Wear rubber gloves when washing dishes or cleaning around the house to protect your skin and nails from harsh chemicals.
Push back your cuticles when painting or buffing your nails instead of cutting them.
Pregnancy can be a stressful time when you feel like you’re not in control of your own body. Taking a day to pamper yourself at the spa is a great way to relax and unwind. Avoid poorly ventilated nail salons and make sure the salon follows standard sanitization practices to reduce the risk for bacterial infection.
Being prepared for changes to your hair, skin and nails during pregnancy can make those changes a little easier to deal with. But keep in mind that 40 weeks is a long time, and you’re bound to experience some other changes, as well.

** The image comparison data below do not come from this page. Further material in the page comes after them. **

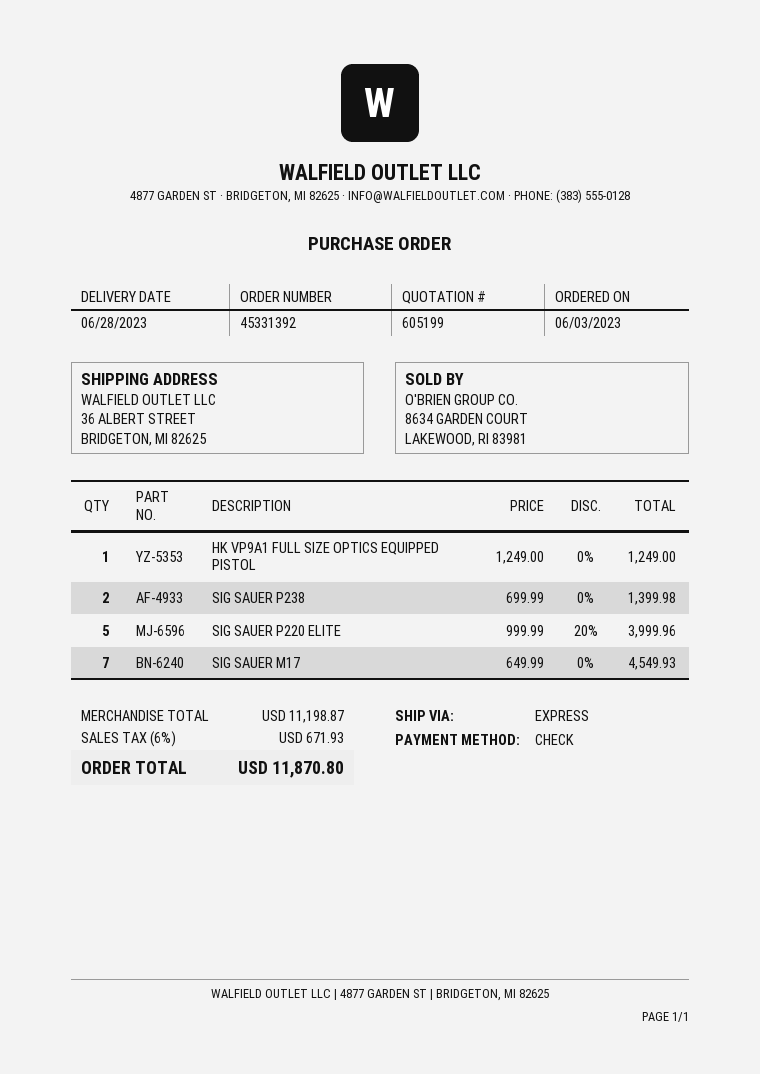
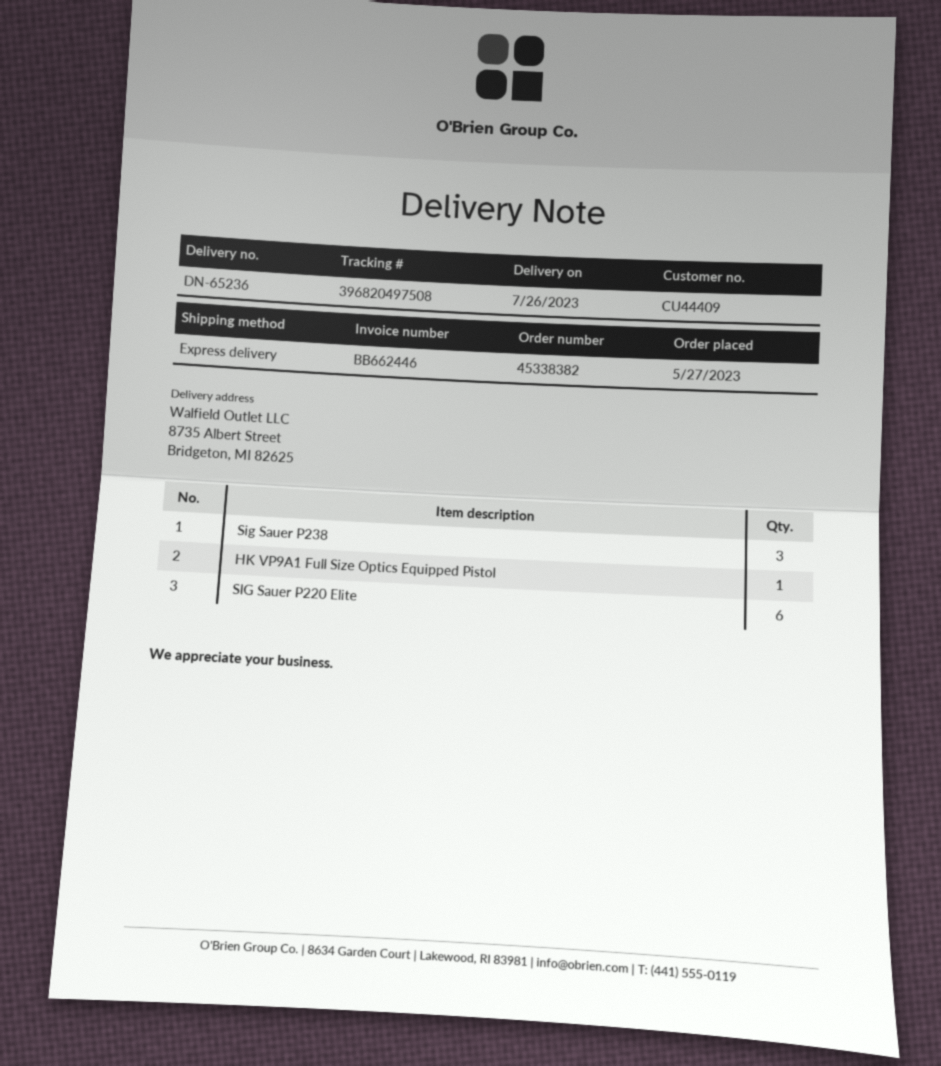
order number: 45331392 -> 45338382
order date: 2023-06-03 -> 2023-05-27
delivery date: 2023-06-28 -> 2023-07-26
ship to: 36 ALBERT STREET, BRIDGETON, MI 82625 -> 8735 Albert Street, Bridgeton, MI 82625
SIG SAUER P238: 2 -> 3
SIG SAUER P220 ELITE: 5 -> 6
SIG SAUER M17: 7 -> none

Here are some other surprising changes you can expect during pregnancy:
You’ll develop a nesting instinct
. As your due date draws near, you’ll find yourself cleaning the house from top to bottom, paying attention to details you never noticed before.
You may notice changes in your memory and concentration. During the first trimester, fatigue and morning sickness can really wear you out, but you may still have trouble with concentration and forgetfulness even if you are well-rested — a term affectionately known to some researchers as “Baby Brain.”
You’ll experience symptoms similar to PMS
. If you experience symptoms of premenstrual syndrome normally, you’re more likely to experience symptoms like breast tenderness and mood swings during pregnancy.
You may need to buy new bras
. Increased breast size is one of the first physical signs of pregnancy, and your bra size is likely to change several times throughout your pregnancy due to higher levels of estrogen and progesterone, as well as increased lung capacity.
You’ll find that your joints are a little laxer
. As your body prepares to give birth, it produces the hormone relaxin, which loosens the ligaments in your body. This makes your joints a little less stable, so you may be more prone to injury.
You may develop varicose veins
Your veins may become enlarged by pregnancy hormones, and varicose veins can form when blood pools in those veins. Varicose veins usually go away after birth, but you can prevent them by wearing loose-fitting clothing, wearing support hose and avoiding standing or sitting for long periods of time.
You’ll experience heartburn like never before. During pregnancy, the muscles that break down food become more relaxed, and food stays in your stomach longer so you can absorb all of the nutrients. This can worsen existing heartburn or cause it to develop.
Becoming pregnant brings on a whirlwind of change. Though some of those changes can be unpleasant or downright uncomfortable, it is all worth it for the privilege of bringing new life into the world.
Parenthood is a noble calling, and it comes with growing pains, but you don’t have to just sit back and watch your body change without your permission.
Taking what you’ve learned here, you can prepare yourself for the inevitable changes to your hair, skin and nails, so you can sail through pregnancy looking and feeling your best.